Regex matching anomaly
-
I seem to be experiencing a regex matching anomaly, but I don’t know how to reproduce it. I have a UTF-8 SRT subtitle file open in my main (usually only) NPP window, along with a number of other files. I’m trying to match blocks of monologue/dialogue/sung lines, always beginning with an alphabetical character, that could be one or more lines, preceded by a digit at the end of the line above (the timing line) and followed by two EOL sequences. My regex:
(?s)(\d)(\R)([[:alpha:]].+?)\2\2Example of a number of lines from the SRT:
961 01:24:24,924 --> 01:24:28,155 It’s the book of your life that you’re writing 962 01:24:29,829 --> 01:24:34,129 You’re a diamond in the rough A brilliant ball of clay 963 01:24:34,200 --> 01:24:38,296 You could be a work of art If you just go all the wayIn my main NPP window, SRT file tab, my regex shown above is matching:
5 It’s the book of your life that you’re writing 962 01:24:29,829 --> 01:24:34,129 You’re a diamond in the rough A brilliant ball of clay
I’ve opened a new NPP instance via
Notepad++.exe -multiInst -nosession, copied the full block of example SRT text from the first instance to a blank UTF-8 tab in the new instance, and then used the same regex sequence shown above on it, but in the new instance it matches:5 It’s the book of your life that you’re writing
…which is what I really wanted it to match in the first place. I’m aware that there are alternate regex strings I could use to match my intended target, but I don’t understand why this string won’t work in my main NPP instance, nor why it then works correctly in the new instance. Also now checked, my regex works correctly in a new UTF-8 tab in the first NPP instance.

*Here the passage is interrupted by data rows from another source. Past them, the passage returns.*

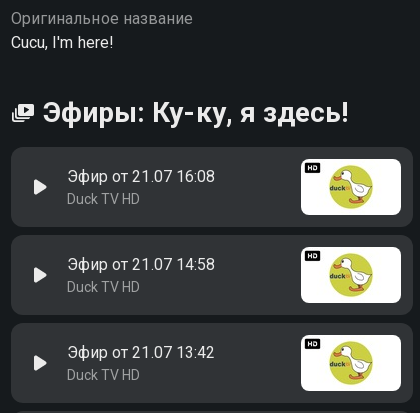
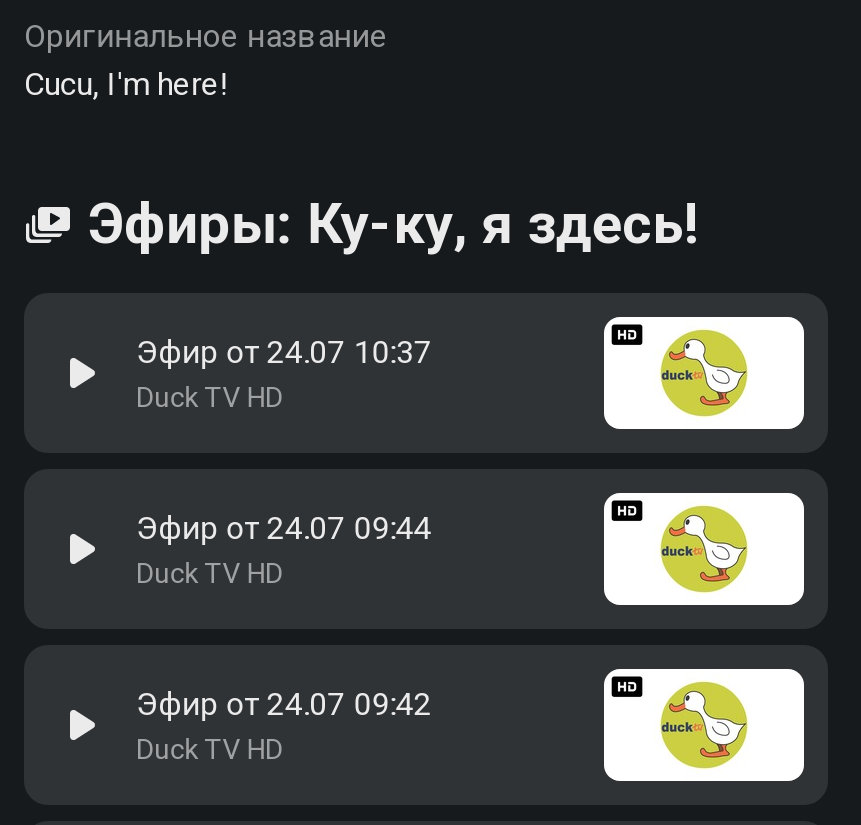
- Эфир от 21.07 16:08
+ Эфир от 24.07 10:37

- Эфир от 21.07 14:58
+ Эфир от 24.07 09:44

- Эфир от 21.07 13:42
+ Эфир от 24.07 09:42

Anybody have any suggestions?
Debug info:
Notepad++ v8.9.1 (32-bit)
Build time: Jan 18 2026 - 22:44:01
Scintilla/Lexilla included: 5.5.8/5.4.6
Boost Regex included: 1_90
pugixml included: 1.15
nlohmann JSON included: 3.12.0
Path: C:\Program Files (x86)\Notepad++\Notepad++.exe
Command Line: D:\Users\MAZE\AppData\AutoHotkey\AutoHotkey.ahk
Admin mode: OFF
Local Conf mode: OFF
Cloud Config: OFF
Periodic Backup: OFF
Placeholders: OFF
Scintilla Rendering Mode: SC_TECHNOLOGY_DIRECTWRITE (1)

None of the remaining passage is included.